ENTRIES SHOWN:
Segment Open

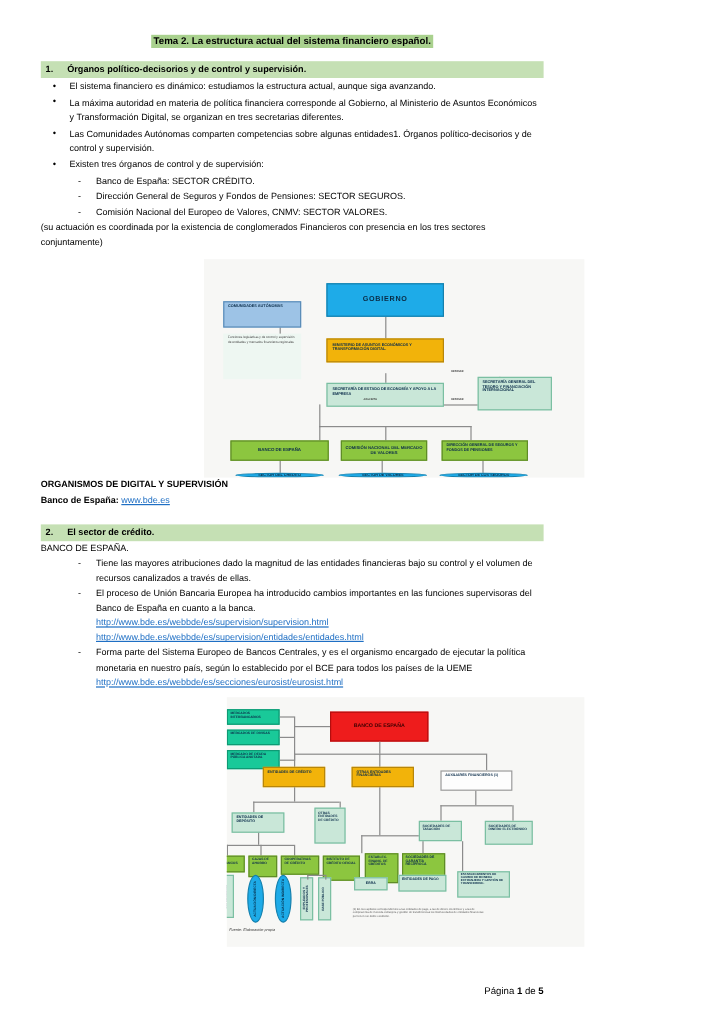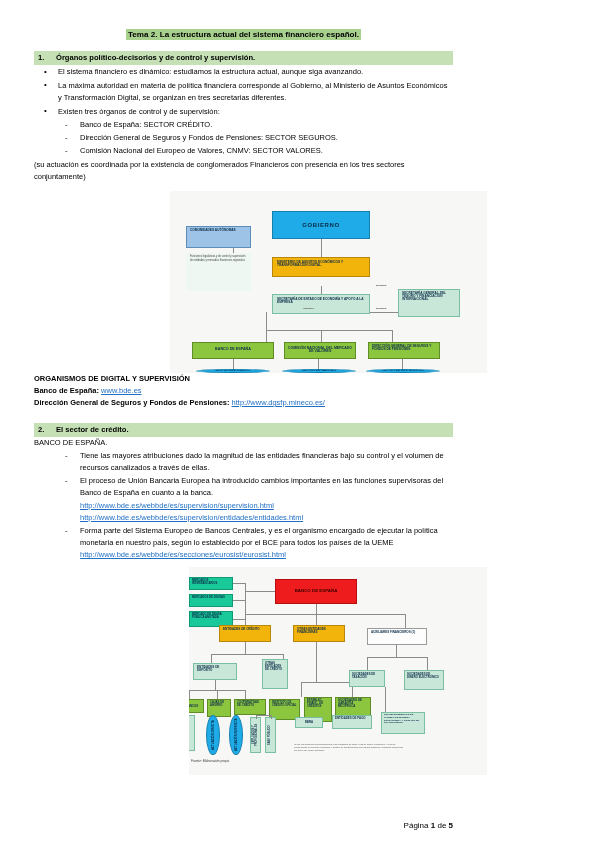--- a/index.html
+++ b/index.html
@@ -221,6 +221,7 @@
   <ul class="bul">
     <li>El sistema financiero es dinámico: estudiamos la estructura actual, aunque siga avanzando.</li>
     <li>La máxima autoridad en materia de política financiera corresponde al Gobierno, al Ministerio de Asuntos Económicos y Transformación Digital, se organizan en tres secretarias diferentes.</li>
+    <li>Las Comunidades Autónomas comparten competencias sobre algunas entidades1. Órganos político-decisorios y de control y supervisión.</li>
     <li>Existen tres órganos de control y de supervisión:</li>
   </ul>
   <ul class="dash">

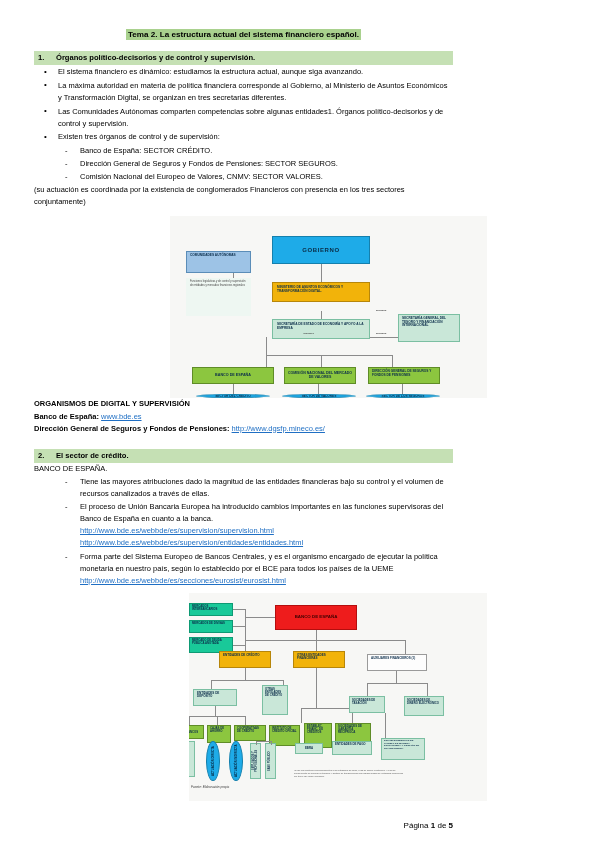--- a/index.html
+++ b/index.html
@@ -287,9 +287,6 @@
   <div class="plain">
     <span class="bold">Banco de España: </span><a class="lnk" href="#">www.bde.es</a>
   </div>
-  <div class="plain">
-    <span class="bold">Dirección General de Seguros y Fondos de Pensiones: </span><a class="lnk" href="#">http://www.dgsfp.mineco.es/</a>
-  </div>
 
   <div class="section-band" style="margin-top:14px;">
     <span class="num">2.</span>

Segment Closed

INSTRUCTIONS TO FOLLOW: Please quote the lines of the material, beginning with the first and ending with the one that contains "control y supervisión.</li>", exactly as written and without any pictures.

RESULT OF THIS EXERCISE:
--- a/index.html
+++ b/index.html
@@ -221,6 +221,7 @@
   <ul class="bul">
     <li>El sistema financiero es dinámico: estudiamos la estructura actual, aunque siga avanzando.</li>
     <li>La máxima autoridad en materia de política financiera corresponde al Gobierno, al Ministerio de Asuntos Económicos y Transformación Digital, se organizan en tres secretarias diferentes.</li>
+    <li>Las Comunidades Autónomas comparten competencias sobre algunas entidades1. Órganos político-decisorios y de control y supervisión.</li>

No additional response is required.